株式会社電通はFIFAワールドカップ2026の日本国内における放送・配信権を取得したと発表した。
大会は北中米3か国で開催され、全104試合が予定されている。電通は放送局や配信事業者と連携し、多様な視聴環境の提供を進める。
電通が国内向けW杯2026の放送・配信権を正式取得
2025年12月4日、電通はFIFAワールドカップ2026の日本国内における放送・配信を含む総合的なメディアライツ(※1)を取得したと発表した。
大会は2026年6月11日から7月19日にかけて、カナダ、メキシコ、米国で開催され、48チームが参加し全104試合が行われる。
同社は、日本代表戦の視聴機会を広げたい日本サッカー協会(JFA)やJリーグの方針に賛同し、放送局やOTT事業者(※2)と連携してきた。
こうした取り組みが評価され、FIFAから正式に国内向けの権利を取得したという。
日本代表戦については、地上波でのライブ放送を含む複数形式での提供が予定されている。
さらに、動画配信サービスでは、日本代表戦を含む全104試合がライブ配信される予定である。
開催地との時差が大きい今大会では、深夜を含む多様な時間帯で試合が行われるが、オンライン視聴によって視聴者が自身の生活スタイルに合わせて試合を楽しめる環境が整備される。
電通は放送・配信体制の構築を進め、国内全体で大会の熱狂を共有できる基盤づくりを目指している。
※1 メディアライツ:大会の放送、配信、映像利用などに関する包括的な権利の総称。
※2 OTT事業者:インターネットを通じて動画などのコンテンツを提供するサービス事業者のこと(Over-The-Topの略)。
視聴体験の拡張がもたらす効果と今後の展望
放送と配信を組み合わせた今回の提供モデルは、生活様式の多様化に対応した視聴体験を可能にする。
特にオンライン視聴の柔軟性は、時間帯や場所に制約がある層にとって利便性が高く、W杯のような大型イベントへの関心を高める要因になり得る。
全試合のライブ配信が確保される点も、時差の大きい大会に適した視聴方法と言える。
一方で、複数事業者が関与する配信モデルは、権利処理や運用コストの問題が生じる可能性がある。

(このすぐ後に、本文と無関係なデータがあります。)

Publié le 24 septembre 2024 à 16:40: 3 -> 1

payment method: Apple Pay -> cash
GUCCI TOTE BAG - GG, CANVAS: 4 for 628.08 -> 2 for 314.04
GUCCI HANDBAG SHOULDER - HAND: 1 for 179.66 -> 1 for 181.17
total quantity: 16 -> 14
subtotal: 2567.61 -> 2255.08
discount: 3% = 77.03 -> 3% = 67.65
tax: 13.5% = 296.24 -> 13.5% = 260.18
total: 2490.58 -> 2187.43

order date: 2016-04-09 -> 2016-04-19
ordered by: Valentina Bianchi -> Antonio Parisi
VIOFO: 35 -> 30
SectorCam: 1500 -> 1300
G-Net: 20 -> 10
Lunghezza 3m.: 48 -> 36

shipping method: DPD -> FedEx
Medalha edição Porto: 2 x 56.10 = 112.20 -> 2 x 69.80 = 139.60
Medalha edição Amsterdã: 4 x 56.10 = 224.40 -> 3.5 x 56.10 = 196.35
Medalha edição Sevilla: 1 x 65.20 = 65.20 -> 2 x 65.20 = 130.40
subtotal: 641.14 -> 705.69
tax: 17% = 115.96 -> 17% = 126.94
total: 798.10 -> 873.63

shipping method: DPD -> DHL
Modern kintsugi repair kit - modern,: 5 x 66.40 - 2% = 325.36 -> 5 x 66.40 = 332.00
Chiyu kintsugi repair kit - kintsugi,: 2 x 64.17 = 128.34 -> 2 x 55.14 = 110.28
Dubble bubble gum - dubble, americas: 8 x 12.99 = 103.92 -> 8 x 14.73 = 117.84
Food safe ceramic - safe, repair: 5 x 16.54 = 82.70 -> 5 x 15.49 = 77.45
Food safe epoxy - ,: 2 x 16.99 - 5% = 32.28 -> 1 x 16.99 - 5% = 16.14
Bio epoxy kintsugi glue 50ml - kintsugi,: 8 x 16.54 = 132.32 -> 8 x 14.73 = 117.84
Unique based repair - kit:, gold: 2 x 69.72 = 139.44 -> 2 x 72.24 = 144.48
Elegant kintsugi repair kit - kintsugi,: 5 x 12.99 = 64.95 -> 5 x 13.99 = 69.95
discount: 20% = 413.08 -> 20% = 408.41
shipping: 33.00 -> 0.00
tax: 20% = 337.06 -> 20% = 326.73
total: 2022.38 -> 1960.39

放送局の編成や広告収益への影響も考慮すべき点であり、事業者間の調整は避けられない。
また、視聴者の接触機会が増えることはメリットである一方、サービスごとに視聴環境が異なることでユーザー体験に差異が生まれる懸念もある。
しかし、W杯は国内外で高い注目を集めるイベントであり、スポンサーシップや広告施策において企業にとって大きな価値を持つと考えられる。
視聴接点の拡大は関連ビジネスの機会創出につながるほか、電通が構築する放送・配信基盤がスポーツコンテンツの新たな提供モデルとして浸透する可能性もある。今回の権利取得がスポーツメディア市場全体に与える影響は大きく、今後の展開が注目される。